Chris Lamb on the new-look Wichita State volleyball team for 2019
With just 28% of swings coming from the outside returning from last season’s team, the Wichita State volleyball team is in search of outside hitters to help out lone returner Megan Taflinger.
The first chance to make an impression on WSU coach Chris Lamb will be this Saturday when the Shockers play host to Kansas at 3 p.m. Tickets are available on GoShockers.com with the match being broadcast on Cox Yurview (HD 2022).
One outside hitter trending in the right direction is Brylee Kelly, a redshirt freshman and 6-foot-1 native of Monee, Illinois.
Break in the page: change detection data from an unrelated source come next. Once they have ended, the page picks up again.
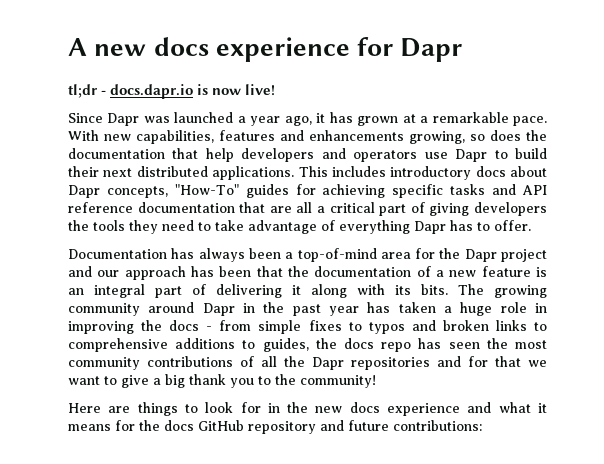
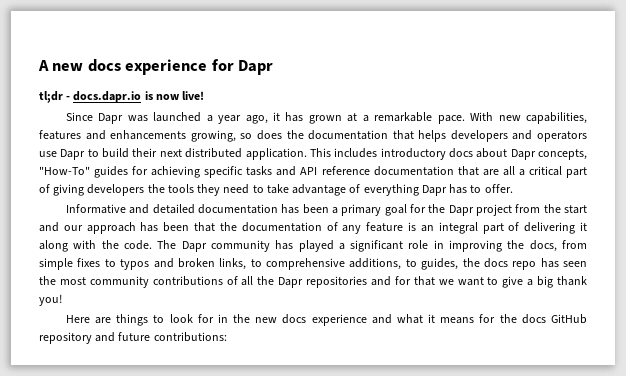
[205,148,234,162] help -> [418,130,447,142] helps
[212,166,295,180] applications. -> [245,148,307,160] application.
[68,248,411,262] Documentation has always been a top-of-mind area -> [65,204,407,216] Informative and detailed documentation has been a primary goal
(547, 255) none -> [515,204,587,214] from the start
[436,270,477,277] a new -> [342,225,362,234] any
[395,284,547,298] [68,302,493,316] its bits. The growing community around Dapr in the past year has taken a huge -> [101,240,404,252] the code. The Dapr community has played a significant
[169,320,213,331] docs - -> [529,240,557,252] docs,
[495,320,527,331] links -> [219,258,247,270] links,
[175,338,236,349] additions -> [349,258,402,270] additions,
[230,374,376,388] you to the community! -> [39,294,62,306] you!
“Like so many Shockers before her, she definitely looks the part,” Lamb said. “There are times when you could walk in the gym and see a couple of swings and be like, ‘Whoa, is that one of your better hitters?’ She flashes from time to time, but we’ve got to continue to get her stronger and more consistent.”
Building strength was the top priority for Kelly over the last year during her redshirt season, a goal she says she accomplished. She’s still not where she wants to be, but Kelly is a lot closer than a year ago and believes she is much more ready to make an immediate impact for the Shockers this season, which begins at the Penn State Classic on Aug. 30-31.
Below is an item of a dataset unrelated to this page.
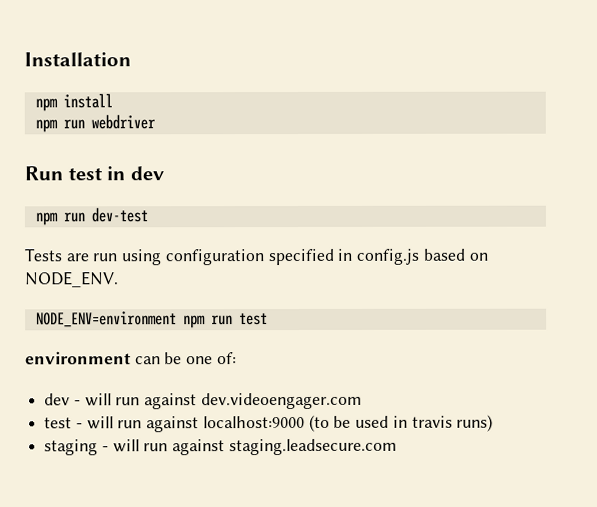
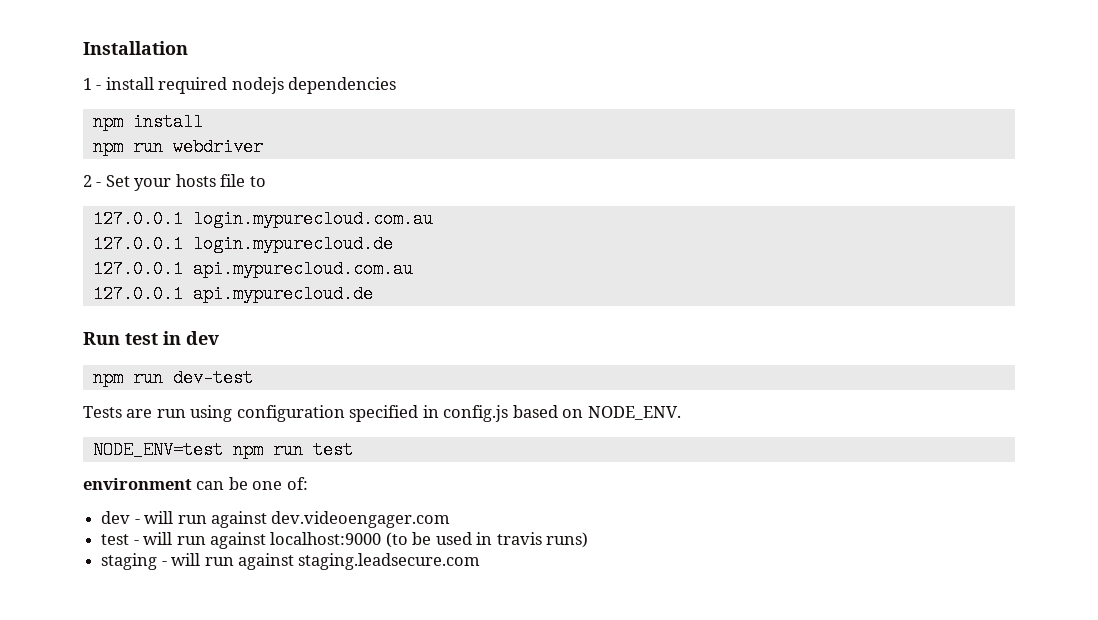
(131, 59) none -> [83,77,397,94] // 1 - install required nodejs dependencies
(156, 122) none -> [83,174,266,191] [92,210,433,228] [92,235,393,253] [92,260,413,278] [92,285,373,303] // 2 - Set your hosts file to // 127.0.0.1 login.mypurecloud.com.au // 127.0.0.1 login.mypurecloud.de // 127.0.0.1 api.mypurecloud.com.au // 127.0.0.1 api.mypurecloud.de
[35,311,177,328] NODE_ENV=environment -> [92,441,223,459] NODE_ENV=test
“I really thought taking a redshirt year was the best thing for me, both physically and mentally,” Kelly said. “I got a lot stronger, both physically and mentally and that’s why I think this year is going to be great.”
An inspiration for Kelly on her path can be found in Taflinger, who also redshirted her first year with WSU, then delivered a breakout campaign for the Shockers last season and led the team in kills per set.
Kelly said the coaches have constantly referred to Taflinger as a road map for her. Taflinger has been a mentor during the last year, too, she said.
“So far she looks really good,” Taflinger said of Kelly. “She’s hitting it hard and she’s trying hard. Everything the coaches are telling her is going in her mind, so that’s really good to see.
“The biggest thing I learned when I first got here was that if you can pass, then you will always play. For Brylee, that’s what she’s got to keep working on and also understand when the set is not good enough to just keep it in play and not make the error.”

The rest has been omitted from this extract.